The above is a rather mathematical way of putting it. To use more simple terminology, the Tchebichef method, applied to tonearm alignment, minimizes the maximum distortion between the inner groove radius and outer groove radius, and adjusts the shape of the distortion curve so that the three maxima have the same value. In the rest of this text this method is referred to as the "Peak Distortion Equivalence" method.

Another system is to calculate the RMS distortion between the inner groove radius, and the outer groove radius, and to minimize the result. This method was proposed as an alternative by Löfgren [1]. The benefit of this method is that it leads to a lower distortion between the null radii, but at the expense of about two times greater distortion at the inner radius. In my opinion the object of HiFi reproduction, is to achieve optimum playback 100% of the time, so this method is unsuitable for cartridge alignment. Often people judge the performance of their systems by the number of times it fails to perform well, minimizing RMS distortion, will guarantee higher peak distortion, even if the duration of the higher distortion is shorter.

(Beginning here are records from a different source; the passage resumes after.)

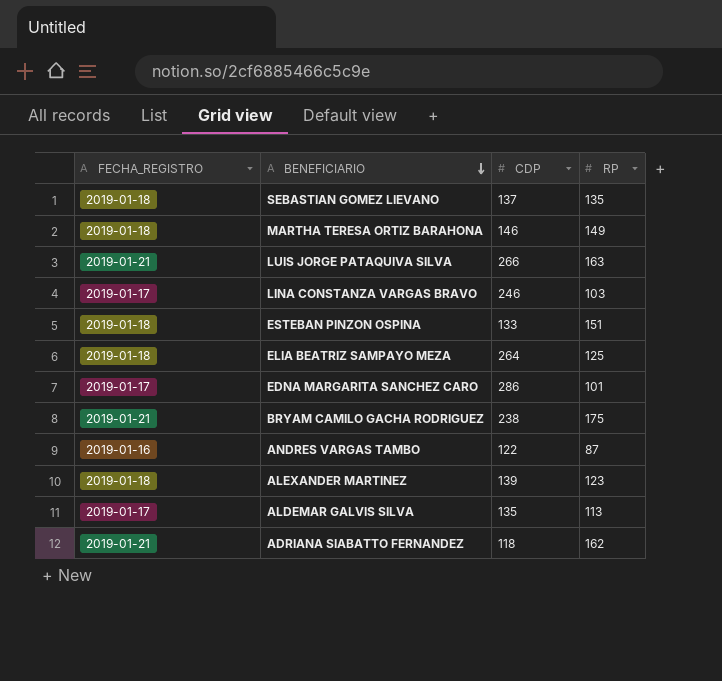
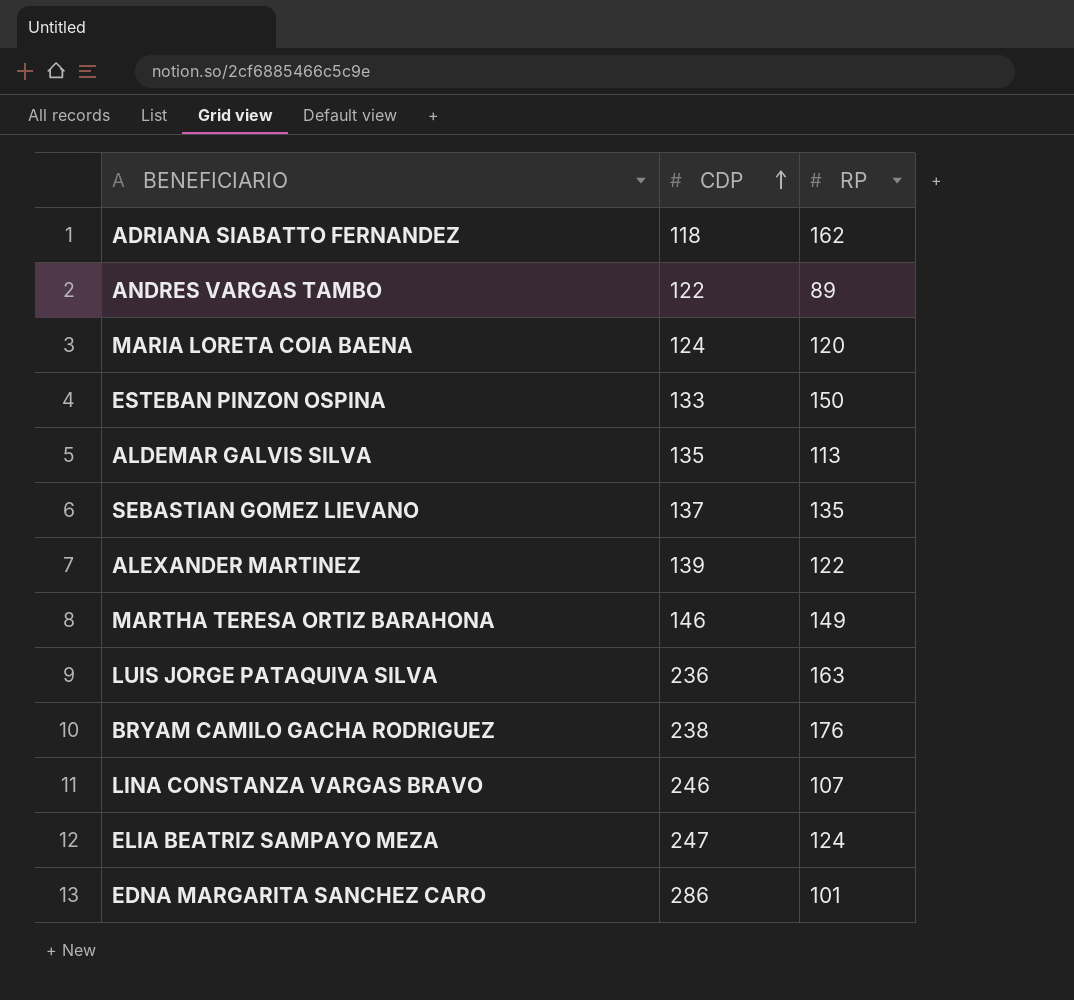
row order: BENEFICIARIO descending -> CDP ascending
column FECHA_REGISTRO | position: 1 -> none
ANDRES VARGAS TAMBO | RP: 87 -> 89
row MARIA LORETA COIA BAENA: none -> 124 | 120
ESTEBAN PINZON OSPINA | RP: 151 -> 150
ALEXANDER MARTINEZ | RP: 123 -> 122
LUIS JORGE PATAQUIVA SILVA | CDP: 266 -> 236
BRYAM CAMILO GACHA RODRIGUEZ | RP: 175 -> 176
LINA CONSTANZA VARGAS BRAVO | RP: 103 -> 107
ELIA BEATRIZ SAMPAYO MEZA | CDP: 264 -> 247
ELIA BEATRIZ SAMPAYO MEZA | RP: 125 -> 124

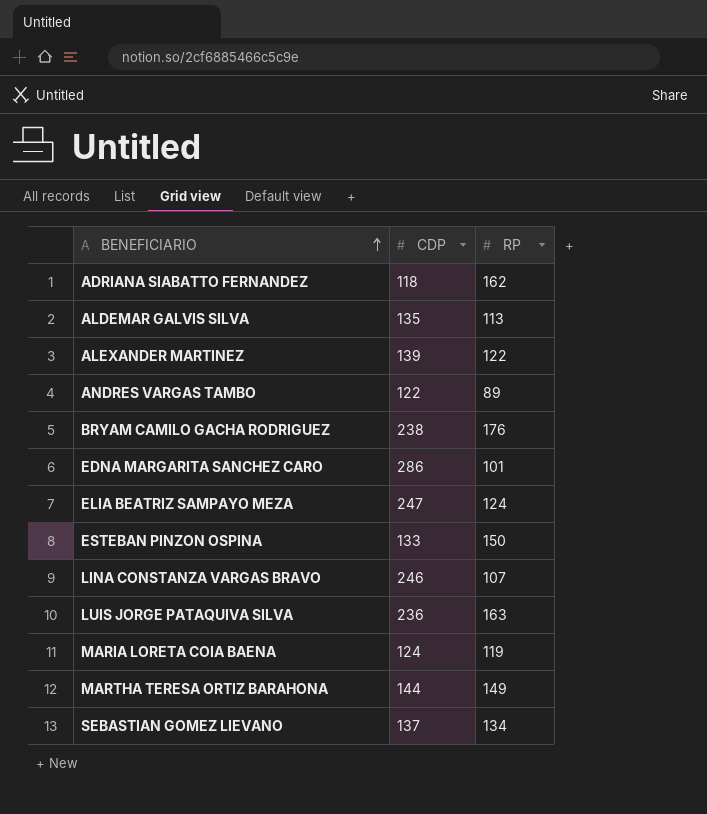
row order: CDP ascending -> BENEFICIARIO ascending
MARIA LORETA COIA BAENA | RP: 120 -> 119
MARTHA TERESA ORTIZ BARAHONA | CDP: 146 -> 144
SEBASTIAN GOMEZ LIEVANO | RP: 135 -> 134

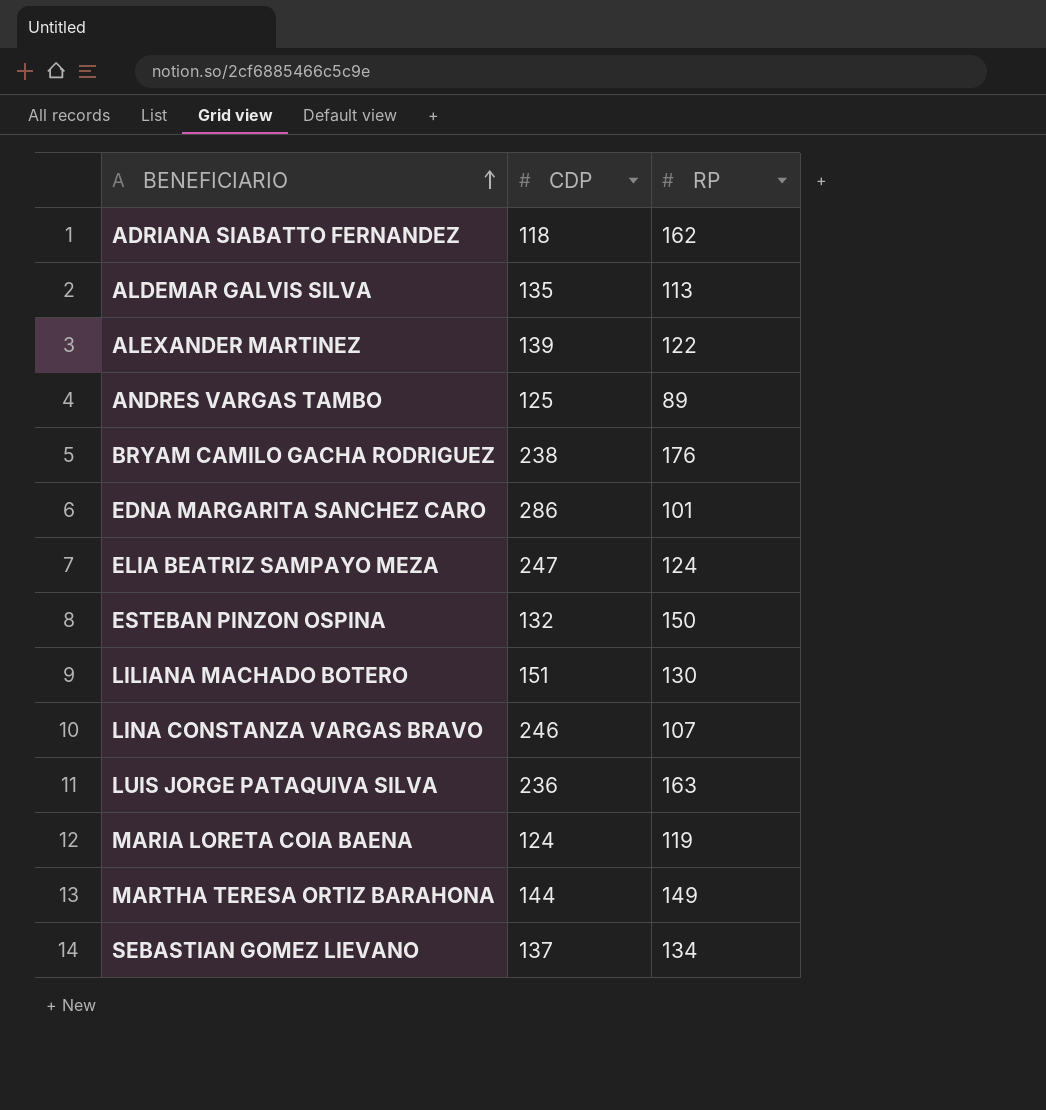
ANDRES VARGAS TAMBO | CDP: 122 -> 125
ESTEBAN PINZON OSPINA | CDP: 133 -> 132
row LILIANA MACHADO BOTERO: none -> 151 | 130

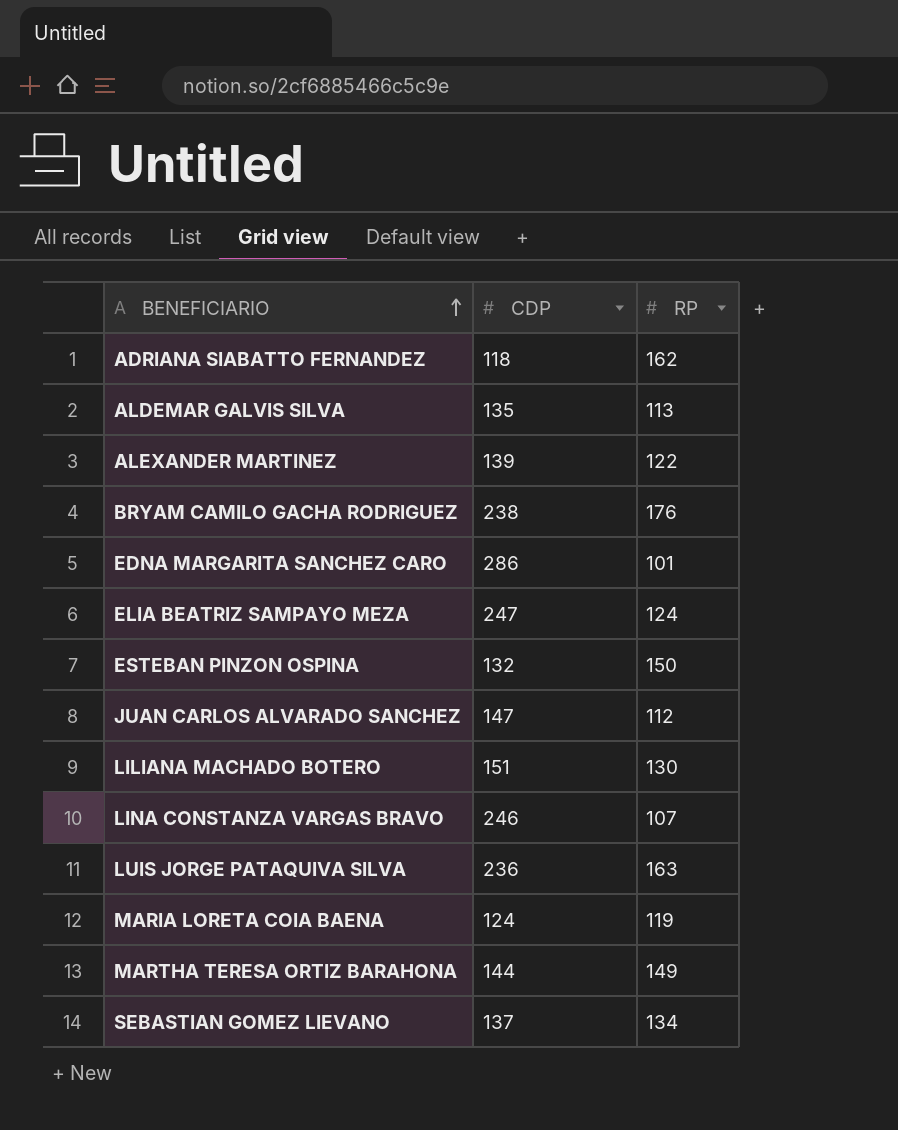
row ANDRES VARGAS TAMBO: 125 | 89 -> none
row JUAN CARLOS ALVARADO SANCHEZ: none -> 147 | 112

A further method was proposed by Stevenson [4]. Stevenson pointed out that other distortions (such as tracing distortion caused by the difference between the stylus shape and the shape of the cutter tip) increase as the groove radius decrease. He argued that aligning a cartridge so that the three peaks in the tracking distortion are equal (at the inner groove radius, the outer groove radius and between the null radii), will actually result in a larger distortion at the centre of the record than at the edge of the record, after taking into consideration distortions due to other phenomena.

This is a valid point, however Stevenson did not derive new null radii based on this fact. Instead he proposed, as a compromise, that the cartridge should be aligned so that the inner null radius occurs at the inner groove radius, and that the distortion at the outer groove radius should be equal to the distortion between the null radii. Using Stevenson's method, the distortion curve has only two peaks between the inner and outer groove radii, - as opposed to three peaks for the "Peak Distortion Equivalence" method or the "Minimum RMS distortion" method.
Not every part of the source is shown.